Seasonal Work: Stories
“demonstrates the power of storytelling in our everyday lives and how it might be a good idea to listen more carefully to the stories that others are telling us.”
With an effortless and unassuming style, Laura Lippman slips readers into a story like a master magician. Her prose is simple and beguiling. She shape-shifts into her characters’ heads with ease.
“The photographer said she needed everyone to stand next to the minivan. I tried to get out of it. I’m fourteen now, although I look younger, and I didn’t want my picture in the paper.”
Those are the opening sentences of the opening and titular story, “Seasonal Work.” Why the minivan? Why is there a possibility of news coverage? What’s going on?
Who wouldn’t want to read more?
“I don’t remember the date. Later, lawyers tried to make hay out of that fact, as if it proved by behavior was ‘chronic,’ indicating a ‘pattern of privilege.’ But it was the opposite.”
That’s the swift opener of the ultra-juicy, and timely, “Snowflake Time.” What chronic behavior? What “hay” are the lawyers making? Is this guy privileged or not?

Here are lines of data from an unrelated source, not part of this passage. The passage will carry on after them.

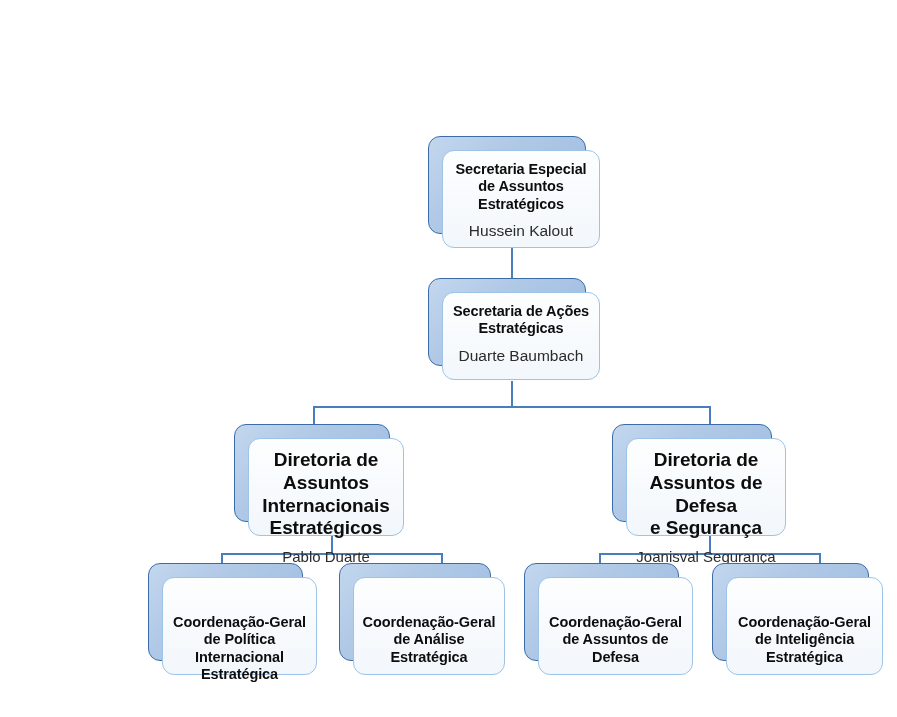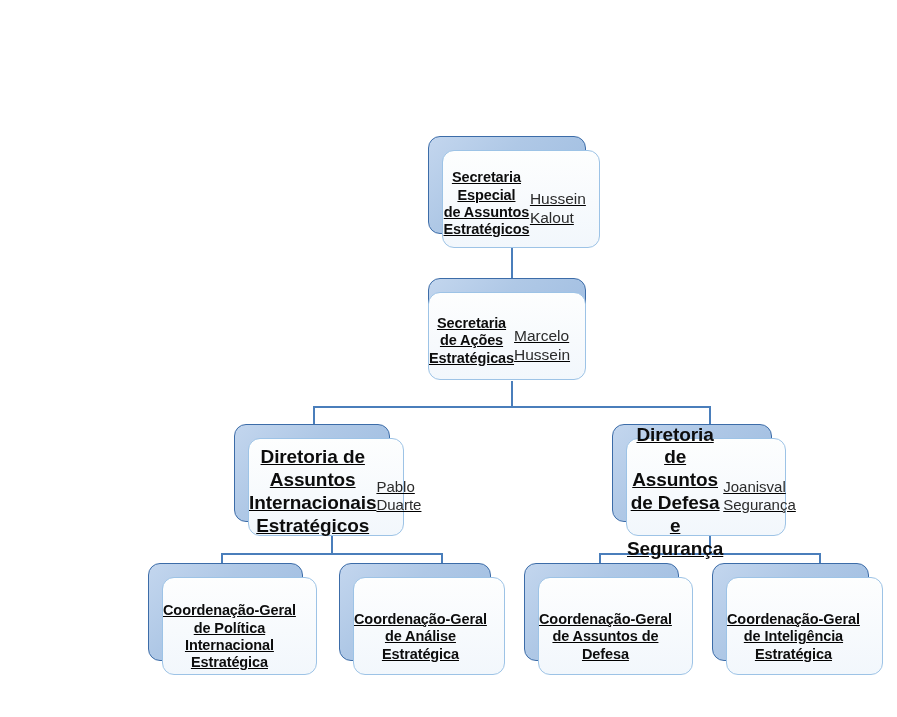"Secretaria Especial" .node .card { flex-direction: row -> column; text-decoration: underline -> none }
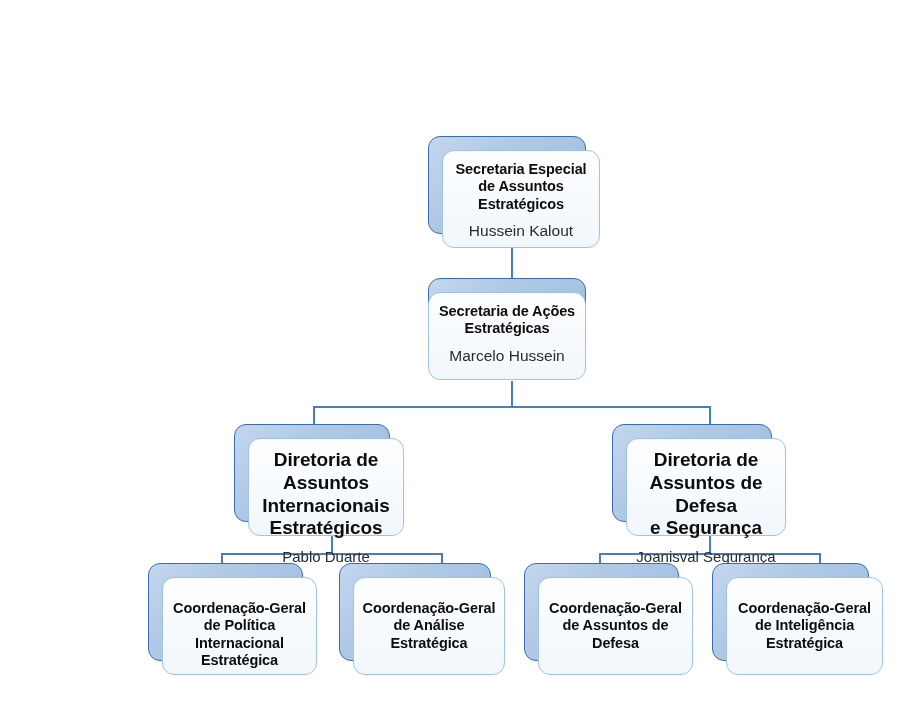"Secretaria de Ações" div.card { left: 0 -> 14px }
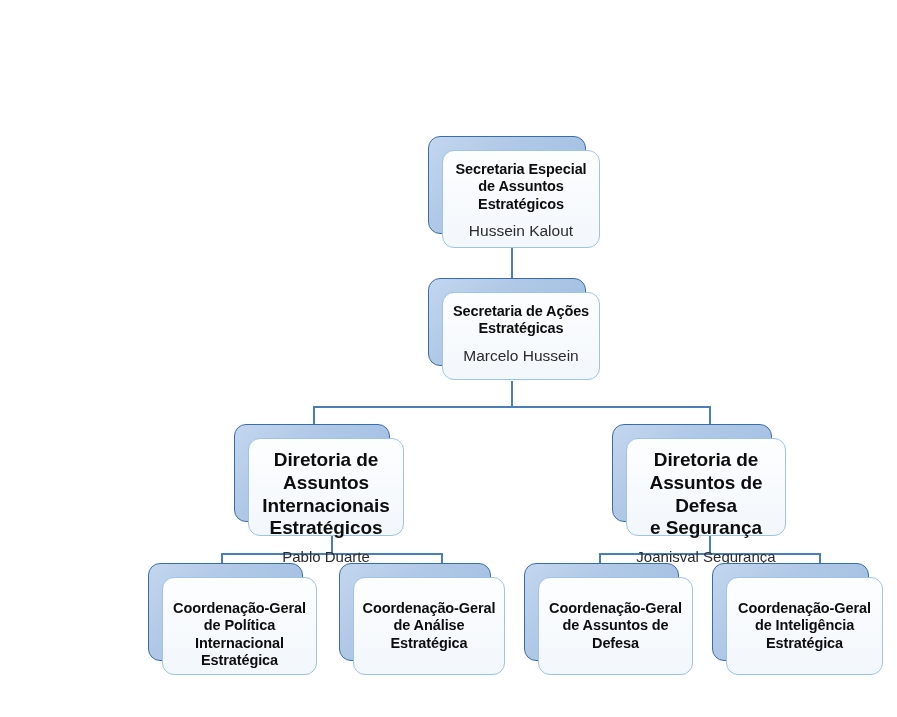"Marcelo Hussein" div.person { text: Marcelo Hussein -> Duarte Baumbach }
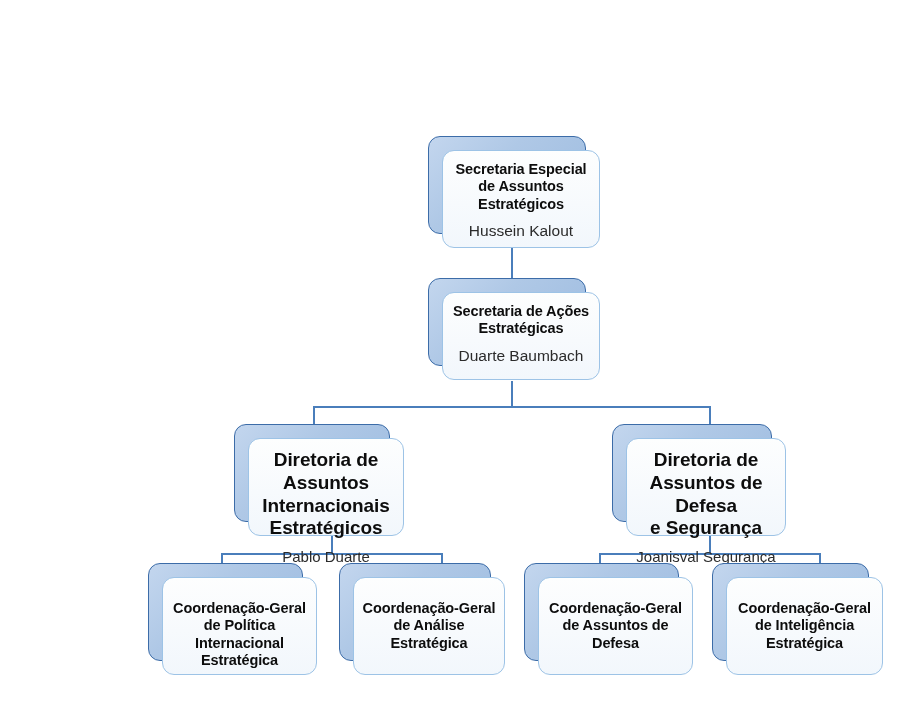"Coordenação-Geral" .level-4 .card { padding-top: 22px -> 36px }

“They called them black beans, although no one in the Waco Times newsroom could explain the origin of the term. They were just ‘Lou’s Black Bean,’ dreaded equally by one and all. They appeared in the form of memos typed on scanner paper, the coded sheets that were threaded through IBM Selectrics when there were not enough computers to go around—and there were never enough computers, not in the crunch of afternoon deadline, not when one was the low woman on the totem pole.”
Those are the opening moments to “Waco 1982,” and we are immediately immersed in interpersonal politics of a newsroom, following a young reporter finding her way and trying to get her feet on the ground with an uncertain career.
That sense of “grounding” is pervasive. Lippman’s characters inhabit real neighborhoods, know their social status, and are keenly aware of both real and imaginary borders to their turf. More often than not, we’re in Baltimore (where Lippman has set the vast majority of her two-dozen novels, half of them mysteries featuring Tess Monaghan). False fronts are a common theme. Social status often plays a key role. Lippman prefers her protagonists regular and relatable.
Most of the dozen stories in Seasonal Work are previously published (some as early as 2007) in various anthologies and online literary sites. Reading them within one hardcover spine showcases Lippman’s tremendous—but always unforced—range.
In “The Last of Sheila Locke-Holmes,” we meet young Sheila Locke-Weiner with a tasty opening line: “Year later, when relatives tried to tease her about the summer she turned eleven and opened her own detective agency, she always changed the subject.” We are soon deeply inside a daughter’s attempt to understand her father’s secret past.
In “Slow Burner,” one of the best entries here, high school teacher Liz renews her careful watch on husband Phil when she discovers revealing texts between him and a lover on a secret second phone. This isn’t Liz and Phil’s first go-round with his infidelity. Lippman steeps us in Liz’s self-analysis, lulls us into thinking Liz is merely the observer of her own marital predicament. “They go back to therapy. Liz literally doesn’t know what to say. She has been spying on Phil for so long, it’s hard to remember what she might know and what she can’t know. She isn’t temperamentally suited to this level of deception.” Liz is smart enough to see parallels with Greek mythology, one of the subjects she teaches. Liz sees hidden meanings in the texts that Phil does not. We are so deeply invested in Liz’s point of view, looking at the marriage with dispassion, that we fail to imagine the possibility that Liz might act. The title of this story takes on double or triple meaning as Liz realizes it’s impossible to live with a man who gets everything he wants.
The final entry here, “Just One More,” is the only story written specifically for this collection. Lippman keeps us tantalized by an unusual (but entirely plausible) game between a husband and wife testing their love. “Just One More” ponders the space between online avatars and real-world humans and their real-world needs. Lippman flashes a nifty sleight of hand. You think you know where to look, but you probably do not.
Like much of Seasonal Work, “Just One More” demonstrates the power of storytelling in our everyday lives and how it might be a good idea to listen more carefully to the stories that others are telling us.